Instructions to follow → Taking the line with "subtotal: 36719.00 -> 36891.00" as the first and the line with "subtotal: 23690.50 -> 23998.50" as the last, set down exactly every line in that range from the entries below, and no more.

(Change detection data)
:::

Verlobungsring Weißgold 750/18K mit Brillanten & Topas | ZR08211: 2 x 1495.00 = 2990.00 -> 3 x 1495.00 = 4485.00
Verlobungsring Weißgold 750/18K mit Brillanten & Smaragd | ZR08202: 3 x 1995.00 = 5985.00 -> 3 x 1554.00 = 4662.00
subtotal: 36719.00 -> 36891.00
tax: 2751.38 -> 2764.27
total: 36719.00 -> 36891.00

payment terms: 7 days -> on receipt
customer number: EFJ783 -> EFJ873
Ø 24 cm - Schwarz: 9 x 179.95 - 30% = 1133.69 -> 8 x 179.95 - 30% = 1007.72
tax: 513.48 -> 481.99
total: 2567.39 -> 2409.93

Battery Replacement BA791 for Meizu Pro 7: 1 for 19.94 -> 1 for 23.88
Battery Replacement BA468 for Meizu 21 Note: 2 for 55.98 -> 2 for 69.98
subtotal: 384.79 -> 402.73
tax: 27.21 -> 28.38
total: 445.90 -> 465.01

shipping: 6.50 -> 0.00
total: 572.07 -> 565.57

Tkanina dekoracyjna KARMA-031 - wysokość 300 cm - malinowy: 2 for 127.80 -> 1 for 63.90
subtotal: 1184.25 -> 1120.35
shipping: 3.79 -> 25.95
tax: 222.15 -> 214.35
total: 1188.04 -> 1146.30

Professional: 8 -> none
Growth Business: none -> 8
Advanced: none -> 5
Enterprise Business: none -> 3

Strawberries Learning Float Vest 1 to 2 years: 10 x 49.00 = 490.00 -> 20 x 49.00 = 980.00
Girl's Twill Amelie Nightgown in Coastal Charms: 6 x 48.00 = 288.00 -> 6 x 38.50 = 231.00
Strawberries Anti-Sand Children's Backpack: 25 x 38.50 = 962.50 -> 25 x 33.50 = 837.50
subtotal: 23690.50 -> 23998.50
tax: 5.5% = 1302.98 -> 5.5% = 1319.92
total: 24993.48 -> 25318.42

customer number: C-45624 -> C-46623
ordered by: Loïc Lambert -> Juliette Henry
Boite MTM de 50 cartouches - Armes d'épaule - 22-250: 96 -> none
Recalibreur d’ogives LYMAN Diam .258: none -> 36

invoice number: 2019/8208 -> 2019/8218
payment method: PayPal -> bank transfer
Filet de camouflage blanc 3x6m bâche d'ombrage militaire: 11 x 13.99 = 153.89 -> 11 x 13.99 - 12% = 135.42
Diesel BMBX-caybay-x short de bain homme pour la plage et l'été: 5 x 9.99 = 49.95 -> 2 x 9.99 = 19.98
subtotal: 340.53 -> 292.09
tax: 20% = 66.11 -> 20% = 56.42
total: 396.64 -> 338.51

:::

Task solution →
subtotal: 36719.00 -> 36891.00
tax: 2751.38 -> 2764.27
total: 36719.00 -> 36891.00

payment terms: 7 days -> on receipt
customer number: EFJ783 -> EFJ873
Ø 24 cm - Schwarz: 9 x 179.95 - 30% = 1133.69 -> 8 x 179.95 - 30% = 1007.72
tax: 513.48 -> 481.99
total: 2567.39 -> 2409.93

Battery Replacement BA791 for Meizu Pro 7: 1 for 19.94 -> 1 for 23.88
Battery Replacement BA468 for Meizu 21 Note: 2 for 55.98 -> 2 for 69.98
subtotal: 384.79 -> 402.73
tax: 27.21 -> 28.38
total: 445.90 -> 465.01

shipping: 6.50 -> 0.00
total: 572.07 -> 565.57

Tkanina dekoracyjna KARMA-031 - wysokość 300 cm - malinowy: 2 for 127.80 -> 1 for 63.90
subtotal: 1184.25 -> 1120.35
shipping: 3.79 -> 25.95
tax: 222.15 -> 214.35
total: 1188.04 -> 1146.30

Professional: 8 -> none
Growth Business: none -> 8
Advanced: none -> 5
Enterprise Business: none -> 3

Strawberries Learning Float Vest 1 to 2 years: 10 x 49.00 = 490.00 -> 20 x 49.00 = 980.00
Girl's Twill Amelie Nightgown in Coastal Charms: 6 x 48.00 = 288.00 -> 6 x 38.50 = 231.00
Strawberries Anti-Sand Children's Backpack: 25 x 38.50 = 962.50 -> 25 x 33.50 = 837.50
subtotal: 23690.50 -> 23998.50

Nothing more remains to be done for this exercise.